A mente se renova. O entendimento
sobrepõe-se aos arroubos e à violência.
O coração em festa de existência,
canta a glória do amor muito a contento.
Vem em seguida a cama e nos eleva
à luz universal de Adão e Eva,
ao deleite, ao Nirvana, à madrugada...
Agora o sono cai, manso e tranqüilo,
eu, sonhando e gemendo ao meu estilo,
ela sorrindo, mansa e extasiada...
V –0 RETORNO
Curvos à realidade consumada,
entendemos o amor pouso e guarida.
A mão em minha mão, desvanecida,
ela vem arrulhar e não diz nada...
Olho no olho olhando-nos, é dada
a ela a inspiração de Deus e a vida
no soneto andaluz de alma fluída,
no canto sonolento de Granada...
E ela vai dedilhando na guitarra
a alma de pomba e o vôo desamarra
para volver a Espanha o coração.
Atento à dúvida que a ensombra e fere
a alma convulsionada em intempérie,
eu lhe entendo e respeito a opinião...
V I - VIDA A DOIS
Olhando seu passado tão sofrido,
é como se escutasse o coração
a pulsar e gemer ao meu ouvido
pedindo fé e amor, compreensão.
Dá-me, Senhor, a força de Sanção
paciência de Jó, e eu, reprimido
em meu temperamento de explosão
cale ao reclamo de seu ar doído...
Será preciso que a suporte e entenda,
que me suporte ela e sem prebenda,
partilhemos a vida em comunhão.
Sem suportar-se o impulso mutuamente,
não se convive a dois bem e contente,
não se reparte o sonho e a ilusão.
VII - DÚVIDAS
Era tão grande minha pretensão!...
Eu temia que ela recusasse
meu sonho, meu amor e minha mão,
ou ao longo do caminho me deixasse.
Mas, a princípio, como me falasse
dos mistérios de sua devoção,
eu entendi, de mim, que ela me amasse
e me acolhesse o amor no coração.
Com que felicidade ouvi-lhe o sim,
e a vi depois, sorrindo vir a mim,
dizendo me querer a bom contento...
Porque agora, a cisma, os incolores
e esse medo um do outro, esses temores,
o desespero face ao desalento?...
VIII - QUE SERÁ DE MIM
Roídos pela mágoa e o desalento,
os dois pensamos cada qual por si.
Ao cabo e ao fim, o que farei de ti?
- ela pergunta, firme, em pensamento.
A pomba arrulha, enquanto a juriti
sopra de leve seu gemido ao vento...
E eu, de boa fé e pouco atento
aos seus cuidados, nada percebi.
E fui levando o amor ao mais ameno,
ao mais simples querer e sem veneno,
sem sabre, sem punhal, sem rifle e bala.
Contemplo agora o que será de mim
quando ela for.

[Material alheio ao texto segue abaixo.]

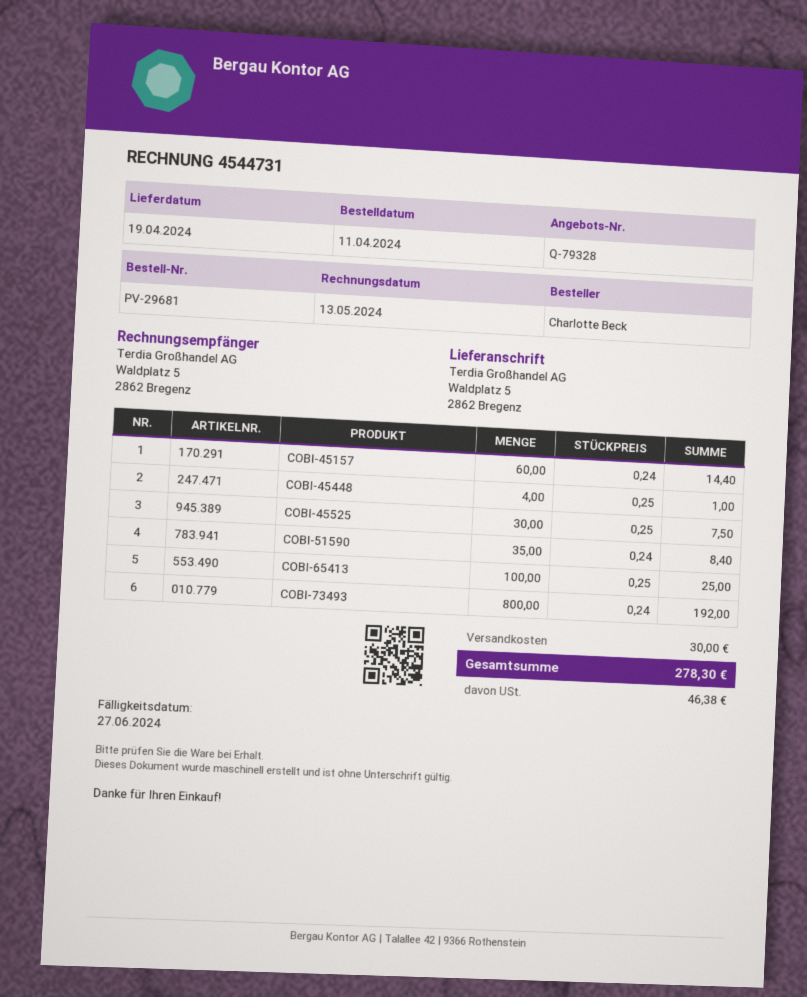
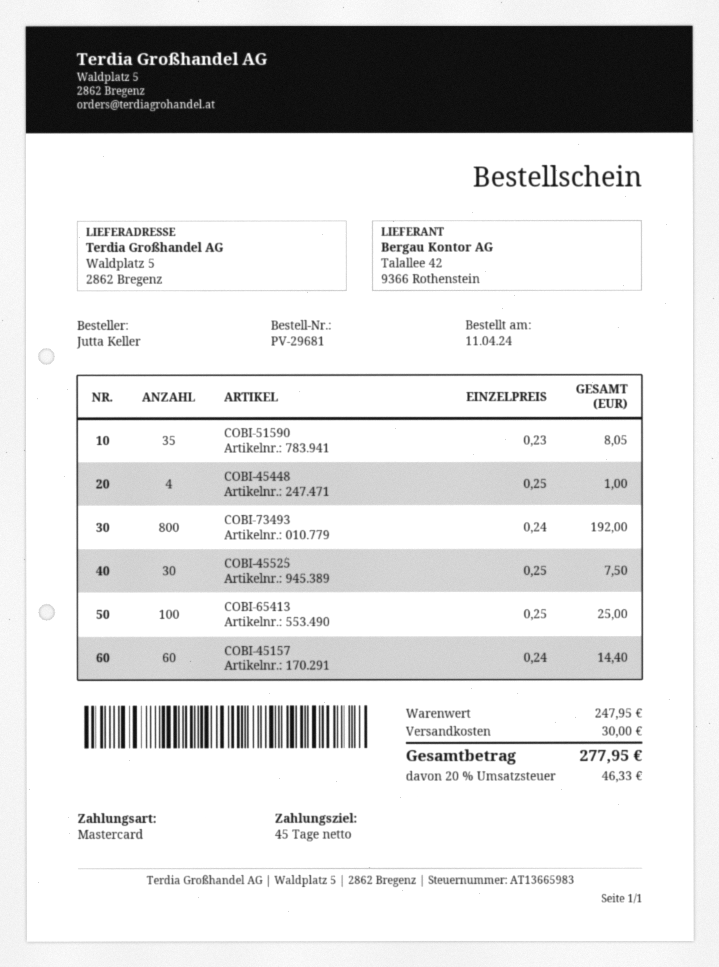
ordered by: Charlotte Beck -> Jutta Keller
COBI-51590: 35 x 0.24 = 8.40 -> 35 x 0.23 = 8.05
tax: 46.38 -> 46.33
total: 278.30 -> 277.95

Quem velará meu fim,
quem me conforta o espírito e regala?
IX - PRECE
Conforta-me na fé, reprime, cala
meus excessos Senhor; e não se abale
a minha alma ao temporal do vale,
eu nunca tema o matracar da gralha!
Senhor, me acolhe, me acarinha e embala
no berço de criança. E eu nunca fale
nem chore ou desespere, antes me cale
à ventania que ribomba e estala...
Consinta eu que o temporal lá fora
ruja, sacuda os ares, turve a aurora,
eu revestido de cambraia e opala!
Em paz, com humildade e tolerância
diante da acusação de toda instância,
eu seja manso e sem tremor na fala!
X - BUSCA
Quero a esperança que o meu sonho embala
e eleva a dor espiritualmente
ao canto de renúncia, e eleva a gente
ao consolo no fim, se o amor resvala.
Desejo e peço a fé que me consente
o ser feliz na dor que o peito rala,
acabrunha e deprime, e a voz me cala,
sufocado e sem ar, não dependente!
E eu busque, adiante, mais felicidade
do que a que me escapa na verdade
na fuga deste amor, que é meu alento...
Não me veja impassível, descontente,
temendo a indiferença, e, molemente,
condenado por vida ao sofrimento.
XI - A VITÓRIA
Olhava acabrunhado o seu estreasse
e gemia e chorava o seu momento...
Exposto à chuva e ao sol, só e ao relento,
foi grande o meu temor que isto se desse...
Em tempo refleti que a dor falece,
e a tristeza e o desânimo, se agüento
o tombo exposto ao temporal e ao vento,
se reajo sem que me enerve e apresse.
E assim pensando, assim foi dito e feito.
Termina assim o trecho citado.